Habría sin duda mucho que comentar en cuanto a los métodos directos para barrer rápidamente toda oposición sin fundamento. En el Medio Oeste americano, donde vivía mi padre, había aprendido a respetar el ataque directo, polo opuesto a las maniobras envolventes, por lo general tan en boga en la sociedad europea.

¡Para el asombro del señor Chamrousse, la petición de sir Denis fue satisfecha de inmediato!

Las órdenes serían transmitidas en el acto al comandante del destructor anclado en el puerto de Mónaco, y cualquier otra unidad disponible sería enviada en busca del submarino. En una palabra, se hizo patente, a lo largo de esta breve conversación, que sir Denis ejercía una autoridad mucho mayor de lo que habría sospechado.

Cuando colgó el receptor y se levantó, el efecto que había producido sobre el señor Chamrousse era notable.

—Sir Denis Nayland Smith —dijo este—, ¡le felicito porque consiguió plenamente lo que, para mí, habría resultado imposible!

Sir Denis le estrechó la mano.

—¡Por favor, no prosiga! Lo entiendo perfectamente. Pero si me permite darle un consejo, sería ese: desplácese en persona hasta Sainte Claire y cuando se haga cargo de lo difícil de la situación, será capaz de resolverla mejor.

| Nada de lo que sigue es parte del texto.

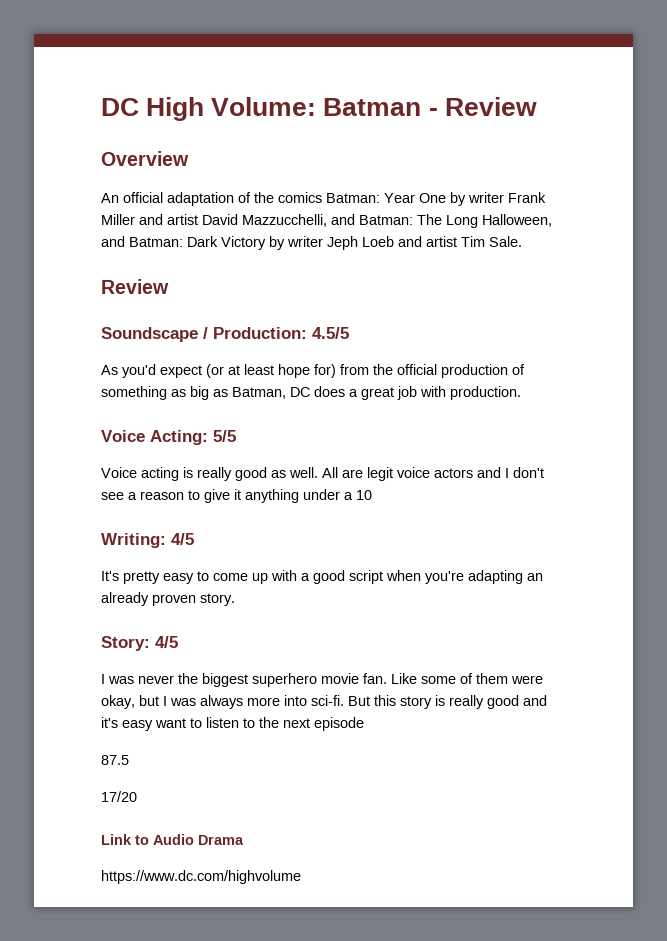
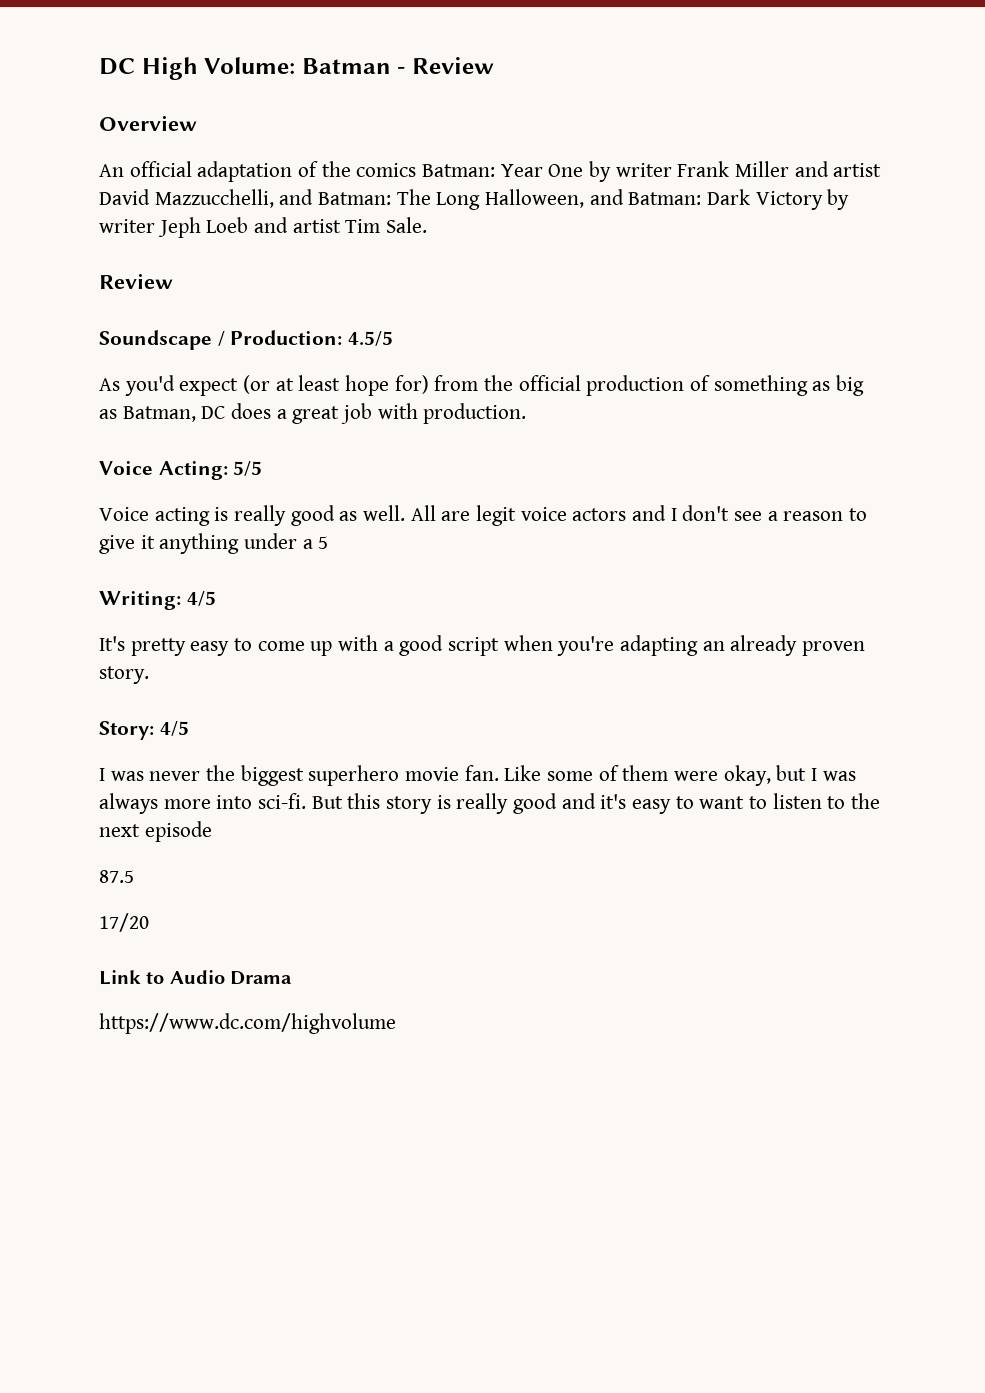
- All are legit voice actors and I don't see a reason to give it anything under a 10
+ All are legit voice actors and I don't see a reason to give it anything under a 5
- But this story is really good and it's easy want to listen to the next episode
+ But this story is really good and it's easy to want to listen to the next episode

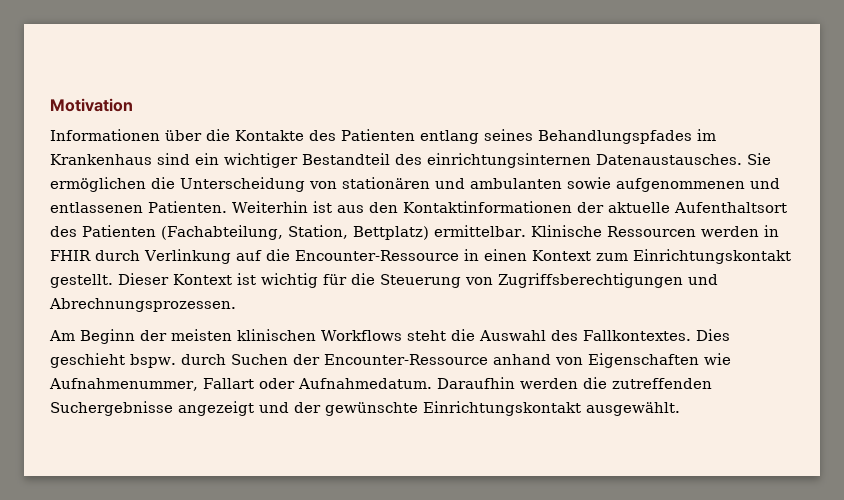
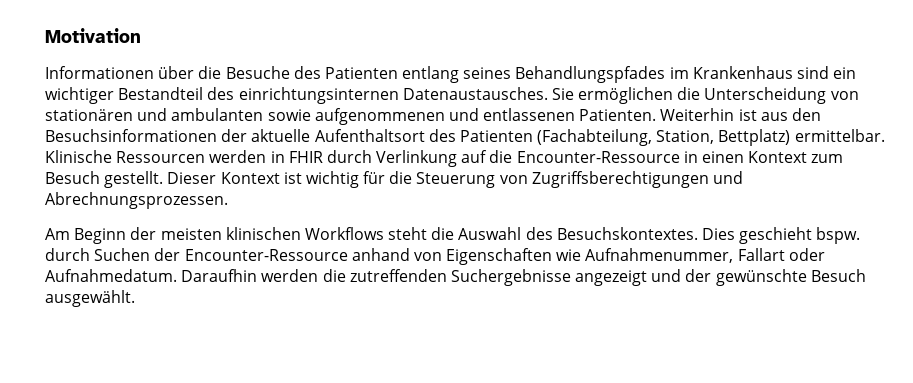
- Informationen über die Kontakte des Patienten entlang seines Behandlungspfades im Krankenhaus sind ein wichtiger Bestandteil des einrichtungsinternen Datenaustausches.
+ Informationen über die Besuche des Patienten entlang seines Behandlungspfades im Krankenhaus sind ein wichtiger Bestandteil des einrichtungsinternen Datenaustausches.
- Weiterhin ist aus den Kontaktinformationen der aktuelle Aufenthaltsort des Patienten (Fachabteilung, Station, Bettplatz) ermittelbar.
+ Weiterhin ist aus den Besuchsinformationen der aktuelle Aufenthaltsort des Patienten (Fachabteilung, Station, Bettplatz) ermittelbar.
- Klinische Ressourcen werden in FHIR durch Verlinkung auf die Encounter-Ressource in einen Kontext zum Einrichtungskontakt gestellt.
+ Klinische Ressourcen werden in FHIR durch Verlinkung auf die Encounter-Ressource in einen Kontext zum Besuch gestellt.
- Am Beginn der meisten klinischen Workflows steht die Auswahl des Fallkontextes.
+ Am Beginn der meisten klinischen Workflows steht die Auswahl des Besuchskontextes.
- Daraufhin werden die zutreffenden Suchergebnisse angezeigt und der gewünschte Einrichtungskontakt ausgewählt.
+ Daraufhin werden die zutreffenden Suchergebnisse angezeigt und der gewünschte Besuch ausgewählt.

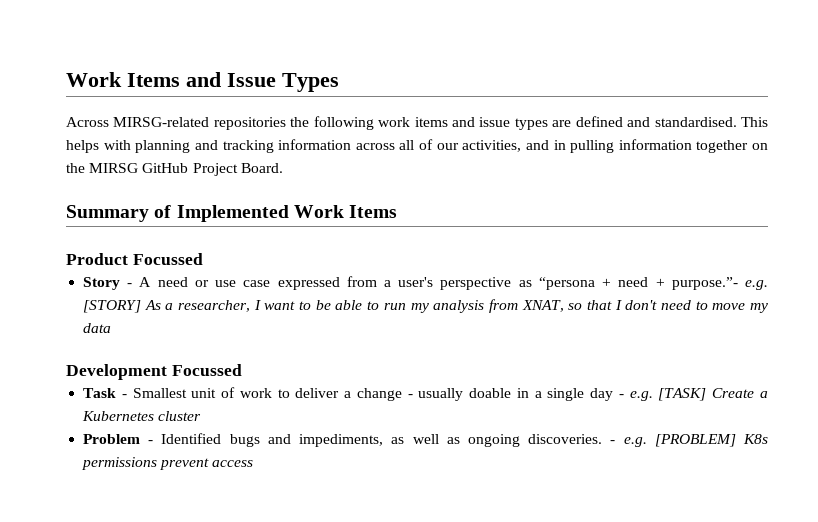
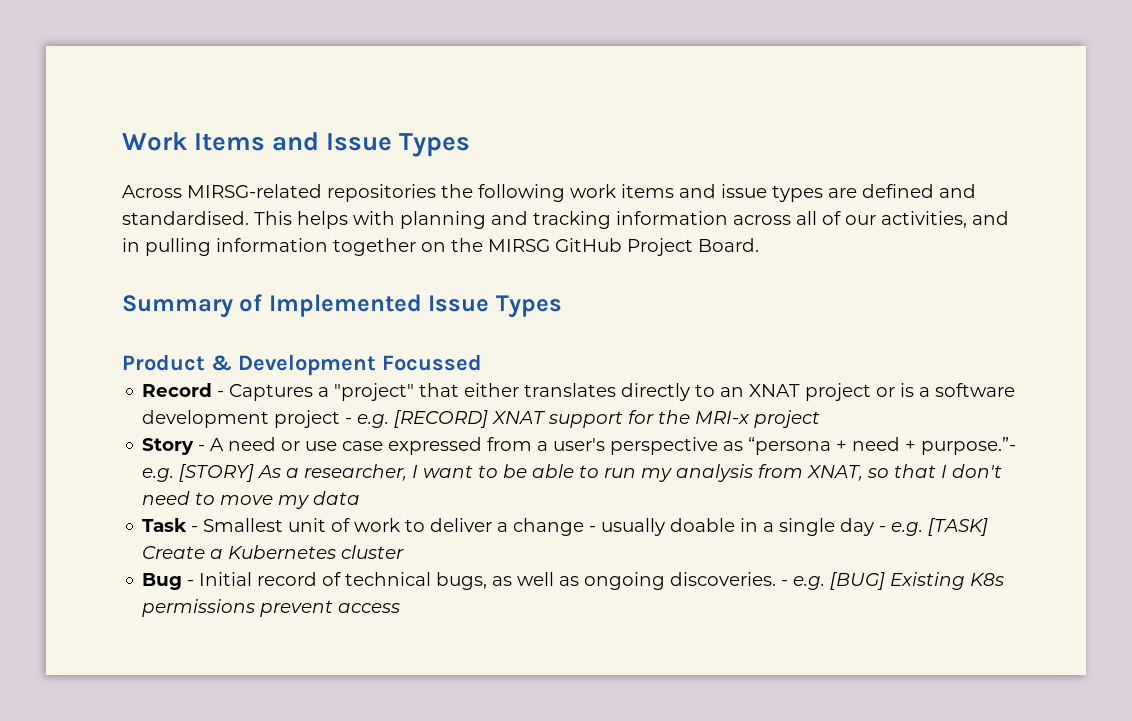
- Summary of Implemented Work Items
+ Summary of Implemented Issue Types
- Product Focussed
+ Product & Development Focussed
+ Record - Captures a "project" that either translates directly to an XNAT project or is a software development project - e.g. [RECORD] XNAT support for the MRI-x project
- Development Focussed
- Problem - Identified bugs and impediments, as well as ongoing discoveries.
+ Bug - Initial record of technical bugs, as well as ongoing discoveries.
- - e.g. [PROBLEM] K8s permissions prevent access
+ - e.g. [BUG] Existing K8s permissions prevent access

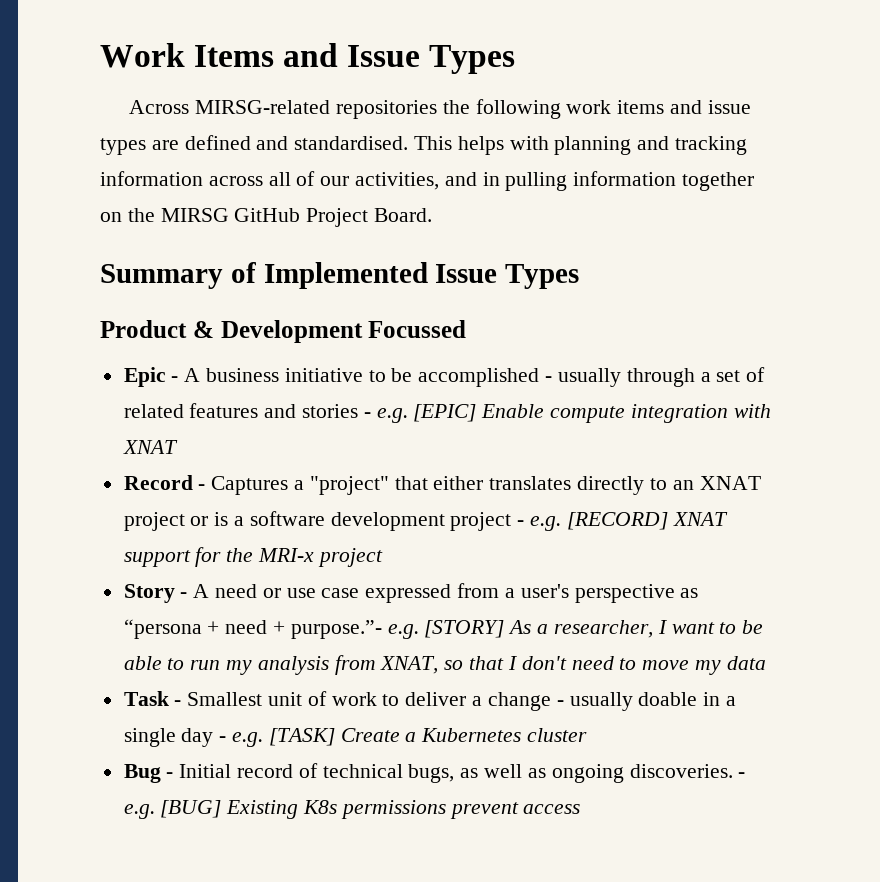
+ Epic - A business initiative to be accomplished - usually through a set of related features and stories - e.g. [EPIC] Enable compute integration with XNAT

Charlaron un momento más, no recuerdo muy bien sobre qué, antes de que subiésemos de nuevo al automóvil para recorrer a toda prisa las carreteras tortuosas que llevaban a Mónaco.

—Hemos perdido un tiempo precioso —dijo Nayland Smith—. Confío en que la suerte esté de nuestra parte. Sin mensaje alguno de un barco que haya visto el yate Lola es imposible localizarlo. En cualquier caso, el Lola tendrá una velocidad muy superior a la del buque del ejército, pero si no lo localizamos antes no vale la pena intentarlo.

—Estoy seguro de que lo habrán visto. Estas aguas tienen un tráfico muy intenso.

—Sí, pero son barcos relativamente pequeños, y la mayor parte de ellos no dispone de radio. De todas formas, estamos haciendo todo cuanto está en nuestra mano.